**WORK ORDER**: In the entries that follow, find each line with the word "value" and copy it.

(Records contained in a dataset)
>>>
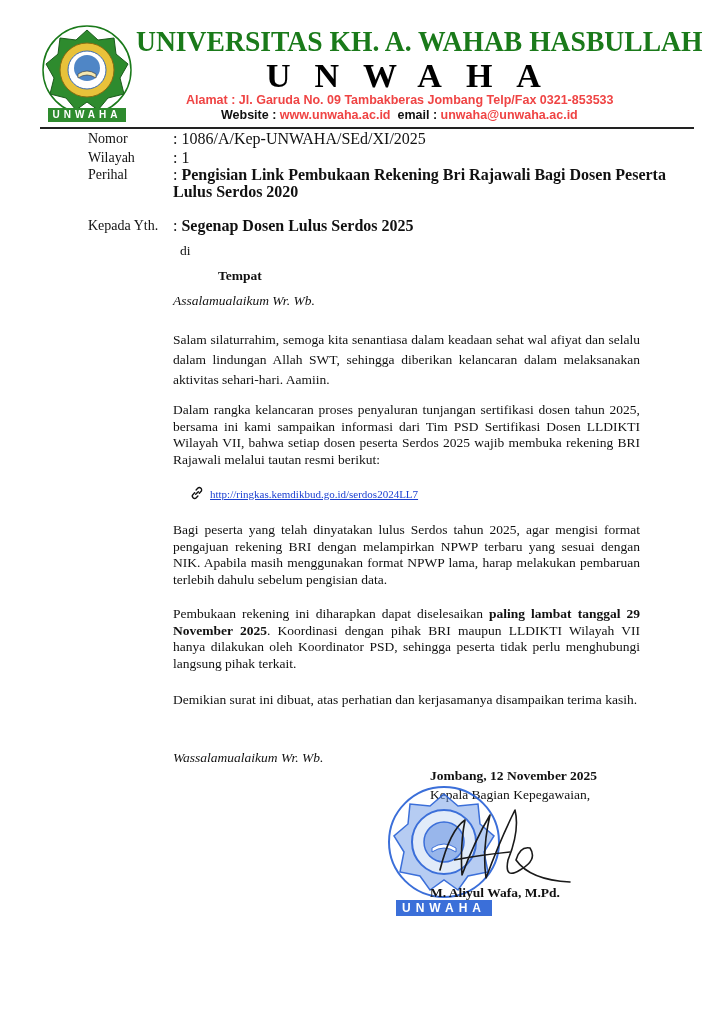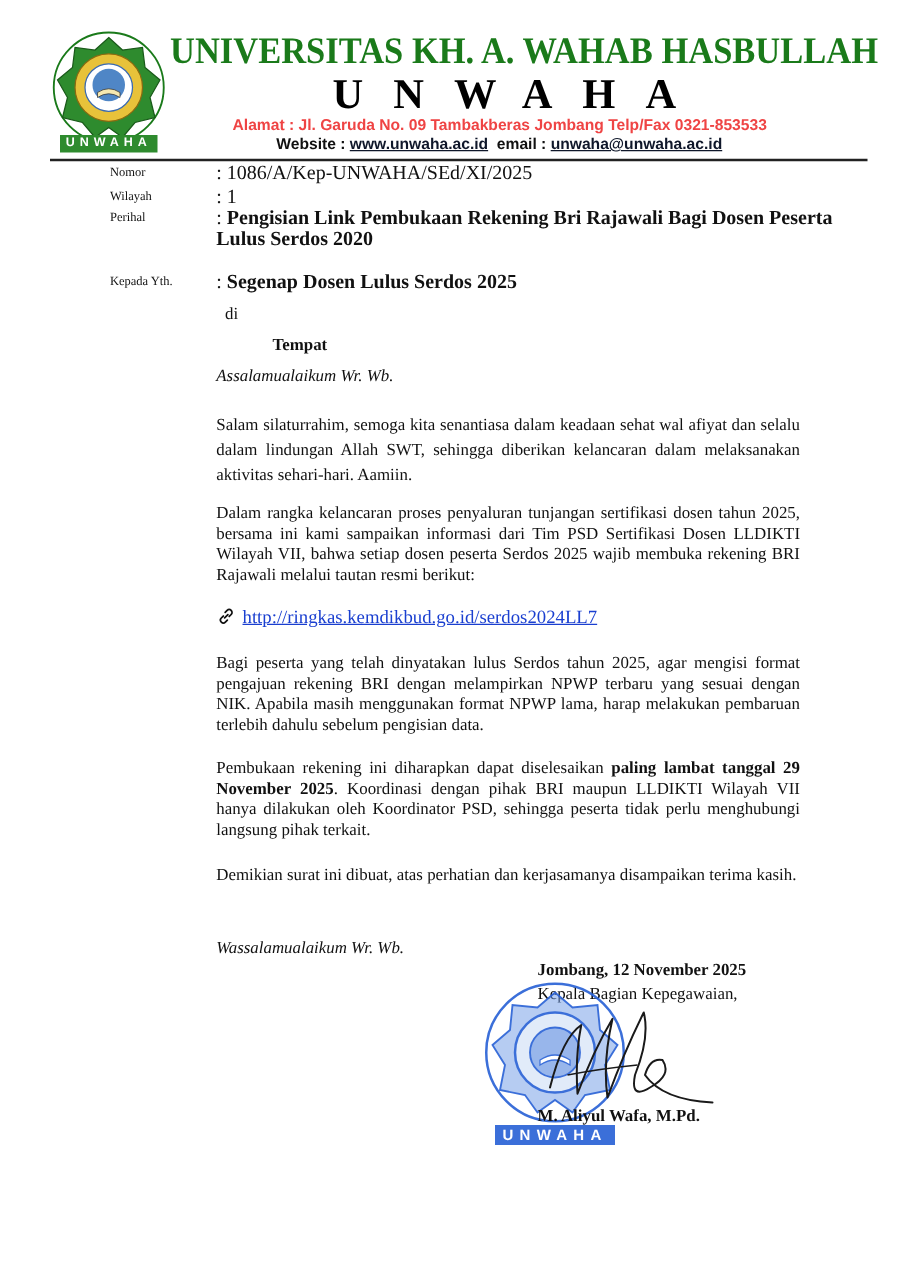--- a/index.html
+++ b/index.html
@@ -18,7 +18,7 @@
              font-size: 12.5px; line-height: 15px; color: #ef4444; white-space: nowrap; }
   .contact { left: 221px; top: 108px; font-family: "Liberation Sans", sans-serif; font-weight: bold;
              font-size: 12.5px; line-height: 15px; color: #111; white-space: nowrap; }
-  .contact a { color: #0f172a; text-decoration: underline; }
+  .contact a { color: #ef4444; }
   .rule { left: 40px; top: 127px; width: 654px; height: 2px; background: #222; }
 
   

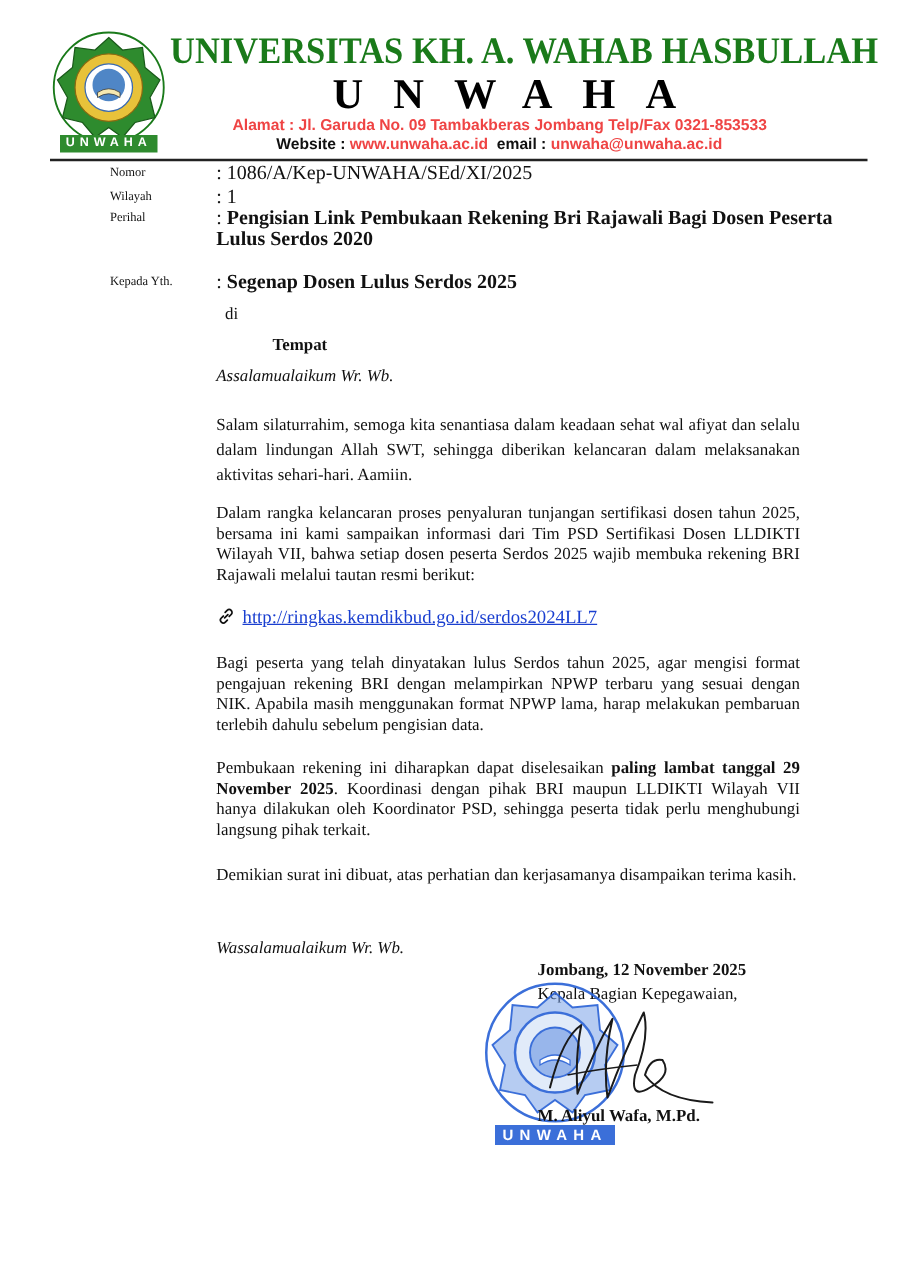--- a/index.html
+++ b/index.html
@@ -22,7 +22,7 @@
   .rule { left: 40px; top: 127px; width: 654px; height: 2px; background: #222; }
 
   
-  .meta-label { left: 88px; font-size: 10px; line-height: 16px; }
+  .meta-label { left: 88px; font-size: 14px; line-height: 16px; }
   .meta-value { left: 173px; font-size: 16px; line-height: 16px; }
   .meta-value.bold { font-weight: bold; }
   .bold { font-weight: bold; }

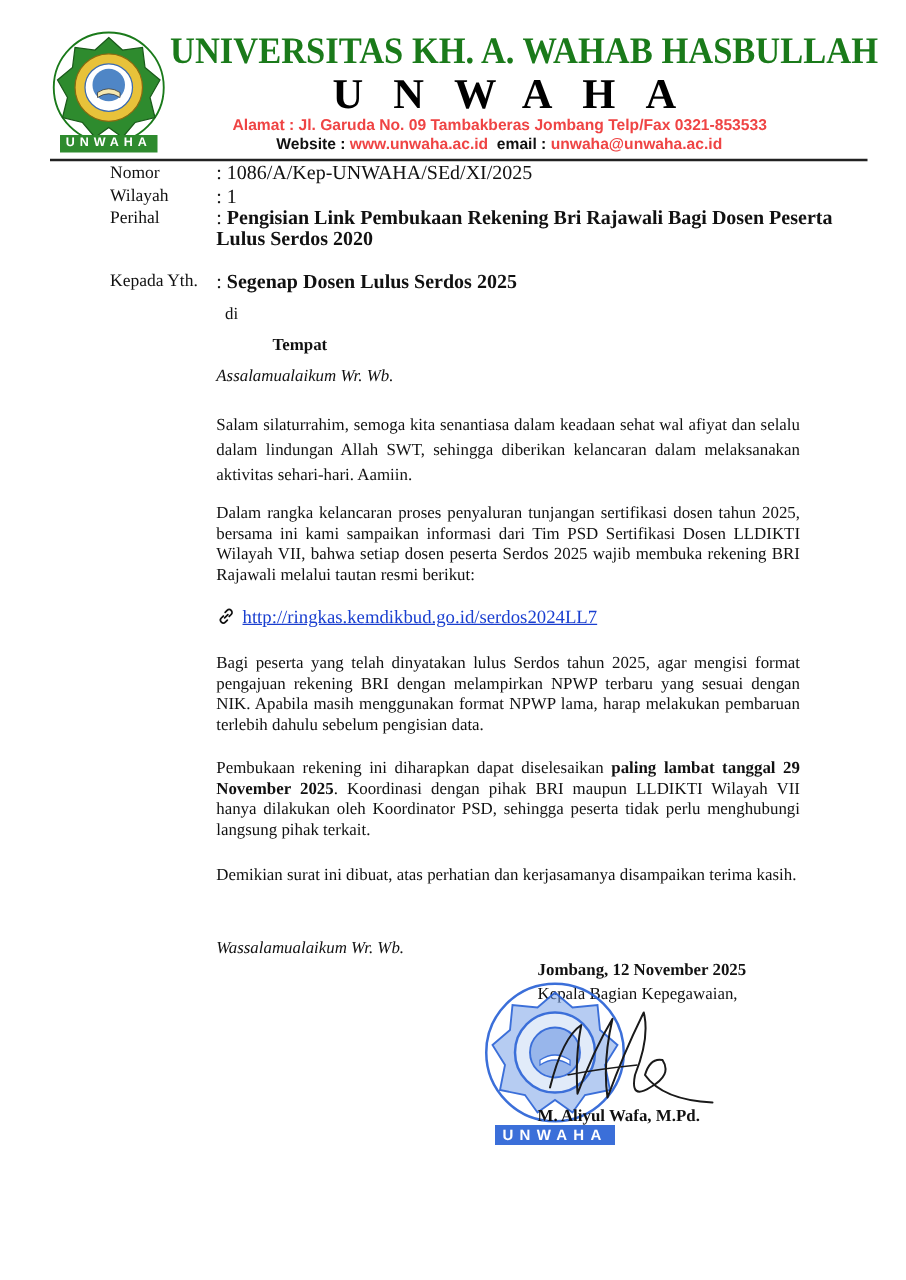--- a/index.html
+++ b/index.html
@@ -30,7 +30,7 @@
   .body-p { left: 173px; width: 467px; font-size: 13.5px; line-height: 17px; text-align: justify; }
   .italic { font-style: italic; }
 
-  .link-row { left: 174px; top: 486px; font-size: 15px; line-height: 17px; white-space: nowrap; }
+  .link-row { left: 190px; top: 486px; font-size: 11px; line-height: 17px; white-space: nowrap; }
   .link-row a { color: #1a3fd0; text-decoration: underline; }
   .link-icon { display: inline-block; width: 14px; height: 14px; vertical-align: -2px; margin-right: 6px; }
<<<
**ANSWER FOR THE TASK**:
   .meta-value { left: 173px; font-size: 16px; line-height: 16px; }
   .meta-value.bold { font-weight: bold; }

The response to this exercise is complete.